No matter. He reminded himself he was not here to judge others for their beliefs or lack thereof, just the shape and size of their feet. He pulled out one of the cans of Lysol he began each day with. He pulled out the left shoe made of glass and sprayed it, inside and out until it glistened with beads of disinfectant. It was late now. He was tired. He sat down on the bench to wait for the bus. He pulled out his map and crossed off the houses he had visited today. No matches.
It was just after the clocks had changed for the season. In the last bright bit of the afternoon, Manford felt discouraged. What if he failed in this endeavor? Would this be his last, lonely undertaking? People moved around so much more quickly these days. While he had begun the search in the nearest neighborhoods, no matches were found nearby. The quest expanded outward. He kept searching, farther and farther away from the castle, always wondering where the girl with such petite feet might be.

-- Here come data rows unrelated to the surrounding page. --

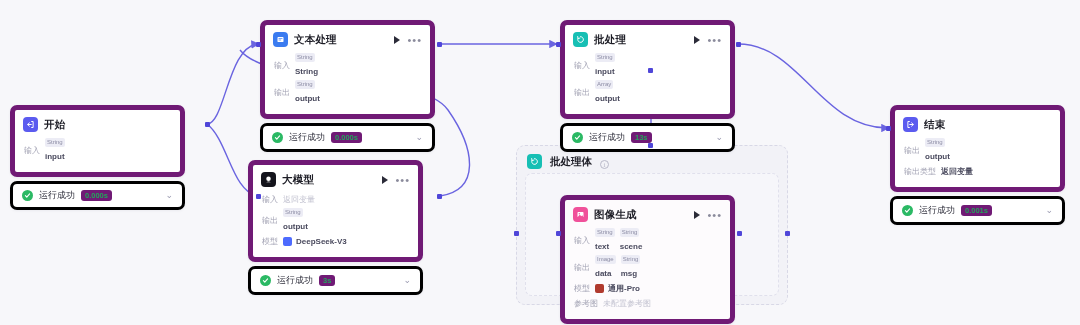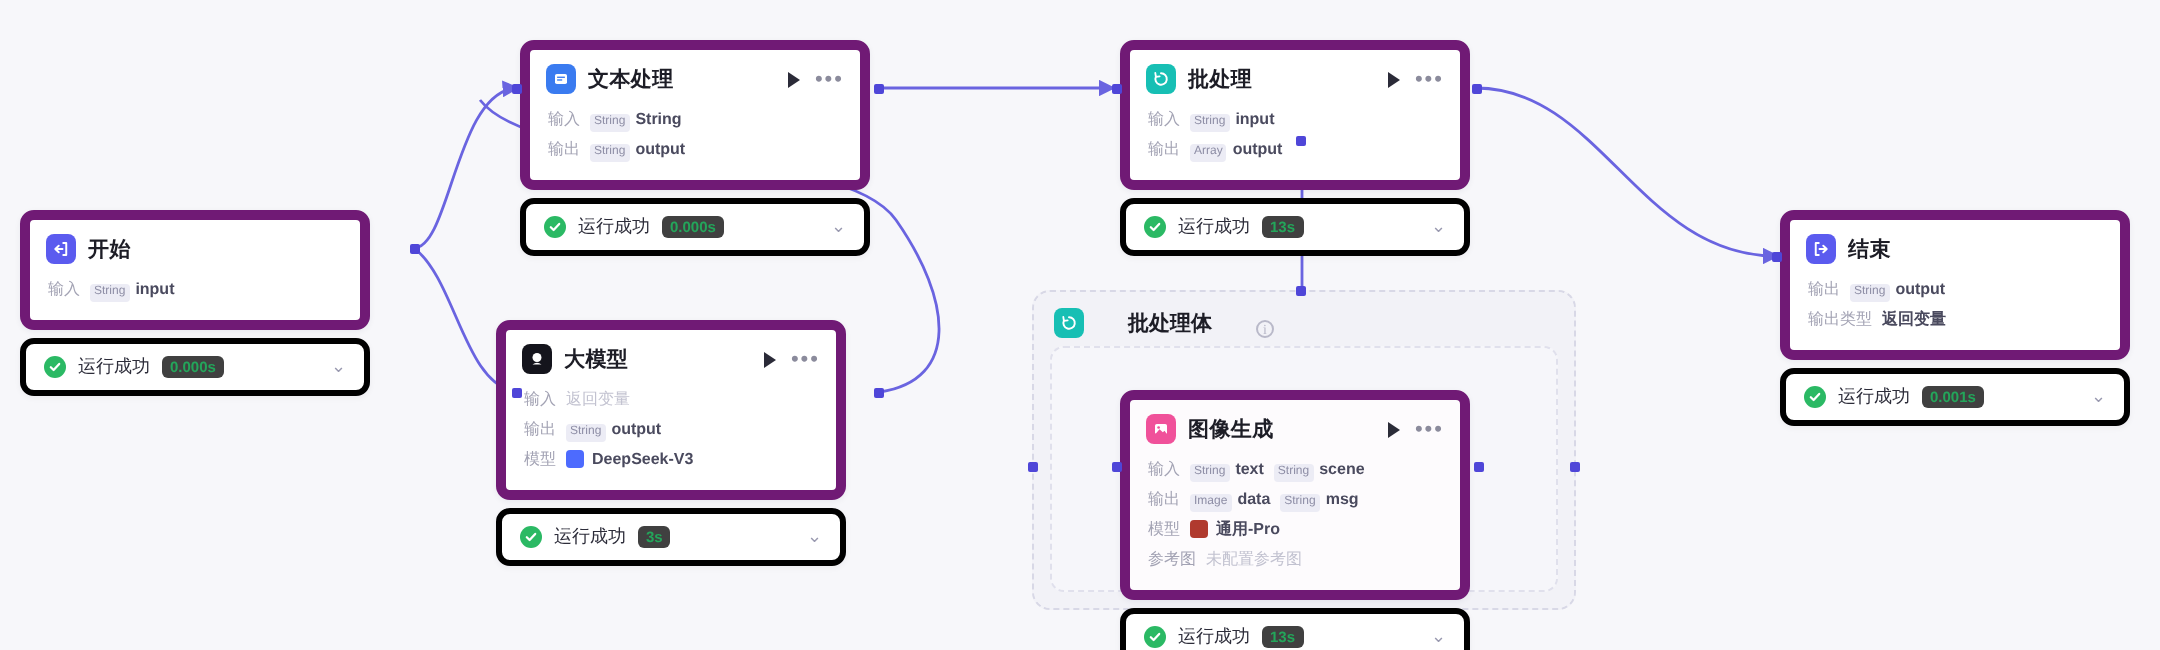"String" .chip { align-items: flex-end -> flex-start; flex-direction: none -> column }
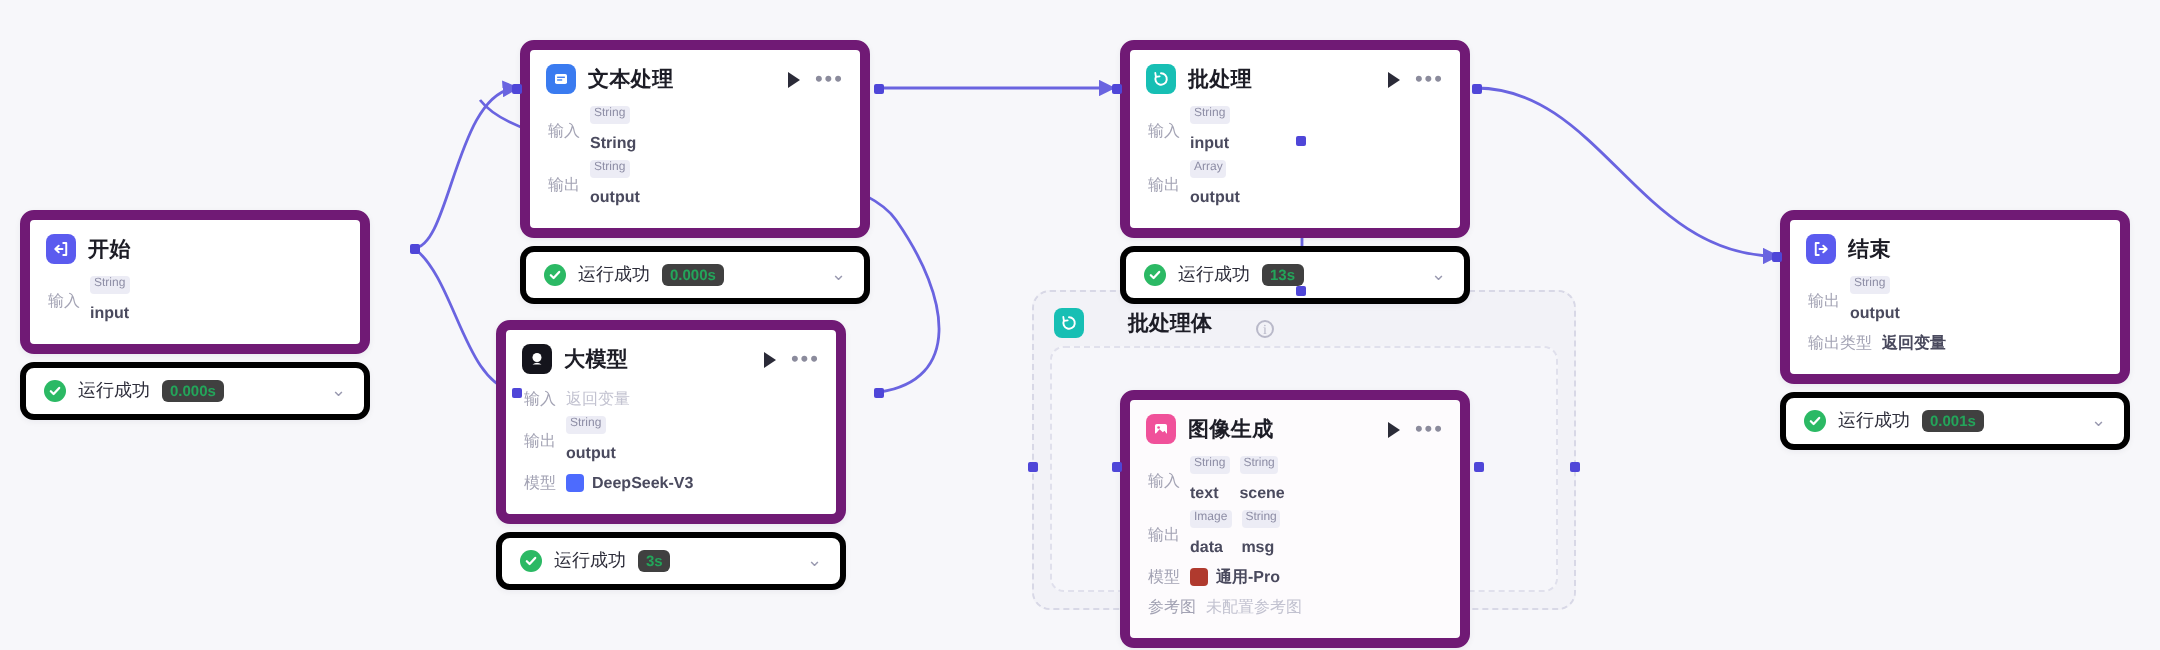"0.000s" .time-badge { background: #404040 -> #701a75 }
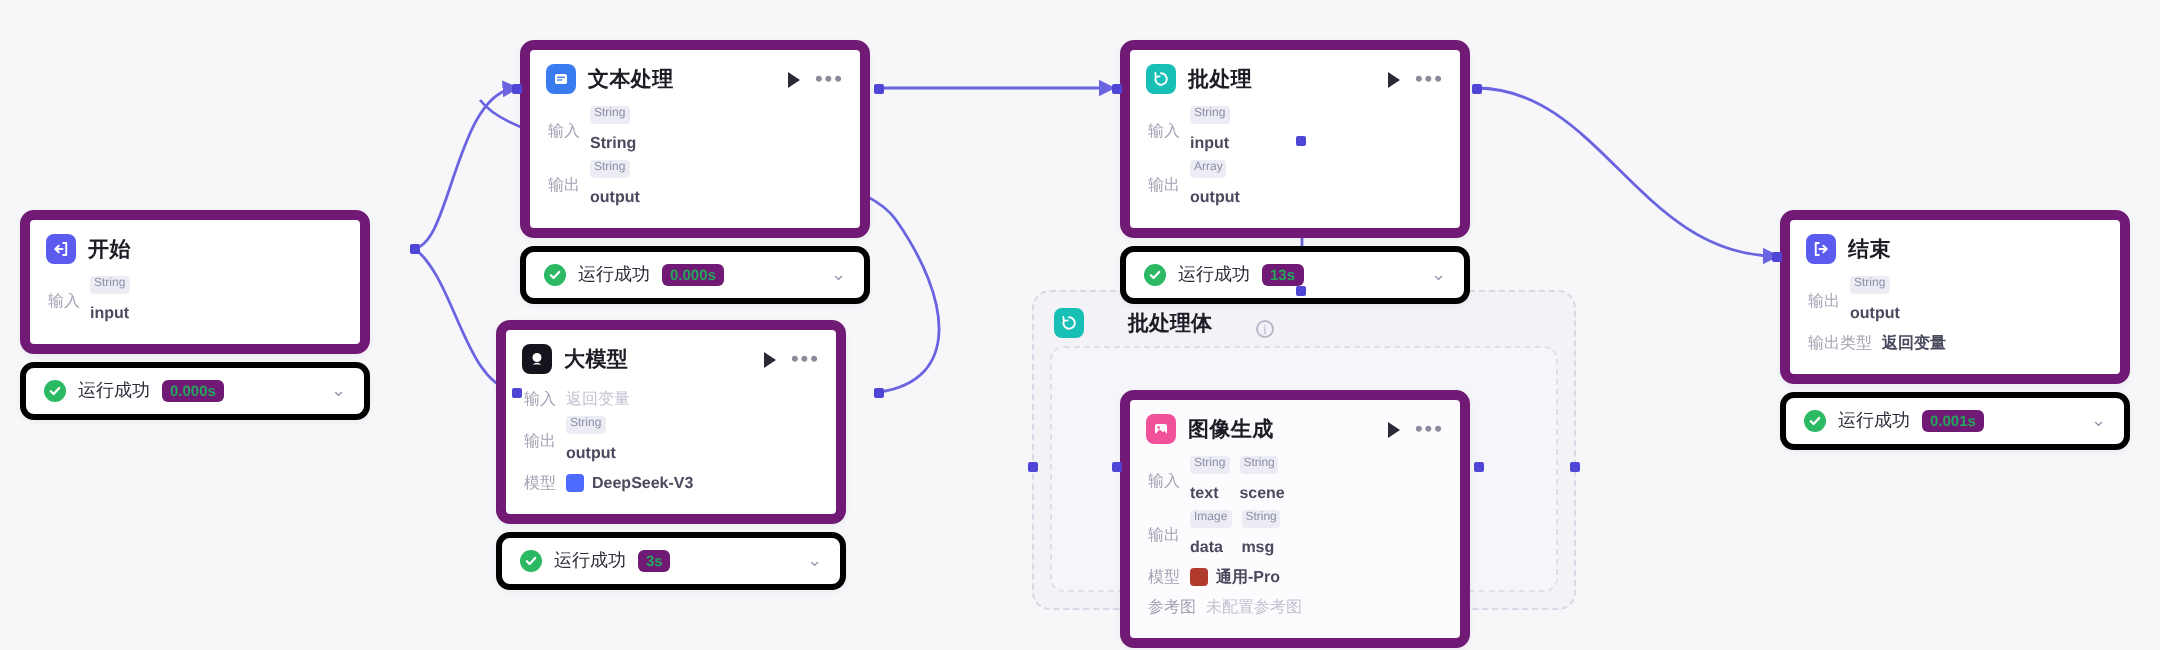"批处理体" .group-head { gap: 22px -> 8px }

Manford looked up the street to see if the local was running late. Again. The black smoke of the cross town bus plumed into a hideous cloud as it pulled through the light a block up the avenue. Manford was about to return to the google map he had printed out that overlapped today’s route with that of the past two weeks searches when something sparkly caught his eye. There was a woman, a girl really, walking toward him. The clothes she wore appeared to be rags. He couldn’t be certain if that was intentional or not. Fashion used to be so much easier to understand. She seemed to be limping. On closer inspection, Manford saw that she only wore one shoe. One right shoe. She started to pass by him.
Manford smiled. He raised his eyes upward and gave a nod with silent thanks to anyone or anything that might have been listening to his mortal thoughts. He felt as if his prayers had just been answered.
“Excuse me, Miss. May I trouble you for a moment? I believe I may have something of yours.”